Das Niederdorf ist vor allem als Amüsierviertel bekannt. Neben unzähligen Bars und Restaurants gibt es auch Kinos, Läden, Hotels und Clubs.
Lage


Unter dem Niederdorf ist im Volksmund oft das gesamte Gebiet gemeint, das sich vom Central im Norden bis zum Bellevue im Süden erstreckt und dort von der Rämistrasse begrenzt wird. Richtigerweise ist die Stüssihofstatt nördlich des Grossmünsters die südliche Begrenzung des eigentlichen Niederdorfes.
Das Niederdorf liegt zwischen dem Limmatquai im Westen und dem Seilergraben im Osten. Die wichtigsten Strassen in diesem Gebiet sind die Niederdorfstrasse, Rindermarkt und Neumarkt sowie die Marktgasse.

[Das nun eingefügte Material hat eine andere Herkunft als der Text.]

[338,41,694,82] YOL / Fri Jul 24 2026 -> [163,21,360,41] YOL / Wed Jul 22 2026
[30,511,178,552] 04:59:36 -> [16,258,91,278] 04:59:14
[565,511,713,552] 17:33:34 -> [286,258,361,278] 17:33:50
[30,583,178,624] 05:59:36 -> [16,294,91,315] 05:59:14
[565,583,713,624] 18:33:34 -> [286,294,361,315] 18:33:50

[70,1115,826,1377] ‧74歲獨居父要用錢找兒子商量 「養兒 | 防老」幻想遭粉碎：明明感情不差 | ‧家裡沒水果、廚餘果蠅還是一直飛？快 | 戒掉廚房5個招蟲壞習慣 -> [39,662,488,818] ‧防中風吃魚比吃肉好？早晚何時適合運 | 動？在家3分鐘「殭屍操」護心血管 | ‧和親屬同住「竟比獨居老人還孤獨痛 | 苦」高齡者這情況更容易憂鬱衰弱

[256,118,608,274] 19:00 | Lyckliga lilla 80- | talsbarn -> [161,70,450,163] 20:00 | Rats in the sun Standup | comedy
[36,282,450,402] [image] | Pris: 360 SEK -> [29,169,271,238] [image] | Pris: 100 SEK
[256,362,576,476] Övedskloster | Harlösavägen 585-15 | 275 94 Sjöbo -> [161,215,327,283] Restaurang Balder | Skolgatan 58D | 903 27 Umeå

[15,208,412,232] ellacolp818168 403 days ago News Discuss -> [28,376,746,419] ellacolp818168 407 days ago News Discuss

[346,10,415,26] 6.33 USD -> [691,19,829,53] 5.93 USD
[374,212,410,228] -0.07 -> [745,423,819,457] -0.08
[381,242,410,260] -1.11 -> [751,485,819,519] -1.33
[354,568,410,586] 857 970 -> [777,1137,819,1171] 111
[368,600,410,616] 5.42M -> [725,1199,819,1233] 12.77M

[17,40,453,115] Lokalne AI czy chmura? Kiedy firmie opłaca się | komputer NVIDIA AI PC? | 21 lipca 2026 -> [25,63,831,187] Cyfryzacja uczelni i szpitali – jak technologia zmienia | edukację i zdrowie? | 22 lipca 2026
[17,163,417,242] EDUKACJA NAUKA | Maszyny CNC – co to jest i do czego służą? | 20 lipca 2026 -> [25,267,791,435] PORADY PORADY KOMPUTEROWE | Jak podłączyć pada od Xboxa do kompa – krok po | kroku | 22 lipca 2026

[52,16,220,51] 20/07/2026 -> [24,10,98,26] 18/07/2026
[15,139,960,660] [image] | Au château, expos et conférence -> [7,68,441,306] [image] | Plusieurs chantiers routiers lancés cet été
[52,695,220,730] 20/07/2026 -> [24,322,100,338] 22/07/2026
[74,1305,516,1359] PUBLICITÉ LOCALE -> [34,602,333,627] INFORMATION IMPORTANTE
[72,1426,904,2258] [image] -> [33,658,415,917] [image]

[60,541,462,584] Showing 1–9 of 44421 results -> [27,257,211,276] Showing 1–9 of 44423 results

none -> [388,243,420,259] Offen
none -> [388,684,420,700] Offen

Im hinteren Teil des Niederdorfes vom Central weg bis zum Zähringerplatz verläuft anstelle von alten engen Gassen die Zähringerstrasse, für welche 1878 alte Häuser abgebrochen worden waren. Die damaligen Planungen hatten eine Fortsetzung dieses modernen Boulevards über den Zähringerplatz hinaus vorgesehen, wurden jedoch nie verwirklicht.[1]
Verkehr
Wie das parallel verlaufende Limmatquai sind die Niederdorfstrasse und deren Verlängerungen für den Autoverkehr gesperrt. Die meisten Quergassen kommen aufgrund ihrer Breite für eine Durchfahrt nicht in Frage. Einzelne Gassen sind tagsüber befahrbar, nachts abgesperrt und für Anwohner mit dem Auto zugänglich. Die das Niederdorf östlich begrenzende Strasse, der Seilergraben, leitet den Autoverkehr um das Niederdorf. Hier fahren das Tram 3 und der Bus 31 der VBZ. Am Limmatquai verkehren die Tramlinien 4 und 15. Weitere Tramlinien halten am Verkehrsknotenpunkt Central. Die nächsten Bahnhöfe sind der Hauptbahnhof und der Bahnhof Stadelhofen. Die Polybahn, eine Standseilbahn, verbindet das Niederdorf (beim Central) mit der Polyterrasse vor dem Hauptgebäude der ETH Zürich.
Angebot
Kinos
Insgesamt finden sich im Niederdorf sechs Kinohäuser unterschiedlicher Art. Die Arthouse-Kinos Alba, Movie 1 & 2 sowie Nord-Süd (1935–2011) zeigen Studiofilme und Low-Budget-Produktionen. Das denkmalgeschützte Alba befindet sich seit 1958 im Theatersaal des sieben Jahre zuvor erbauten Hotels mit Theater.[2] Das Kino Frosch der Kitag zeigt Hollywood-Streifen und auch Studiofilme. Ergänzt wurde das Kinoangebot bis Ende 2012 durch das Erotikkino Stüssihof.[3] Das ehemalige Kitag-Kino Academy wurde Ende 2006 geschlossen und erst in eine Bar mit Clubbetrieb, danach in ein Schuhgeschäft umgenutzt. Das Kino Academy hiess vorher Wellenberg wie das Hotel im selben Haus. Das Wellenberg war Kulisse im Schweizer Spielfilm Polizischt Wäckerli.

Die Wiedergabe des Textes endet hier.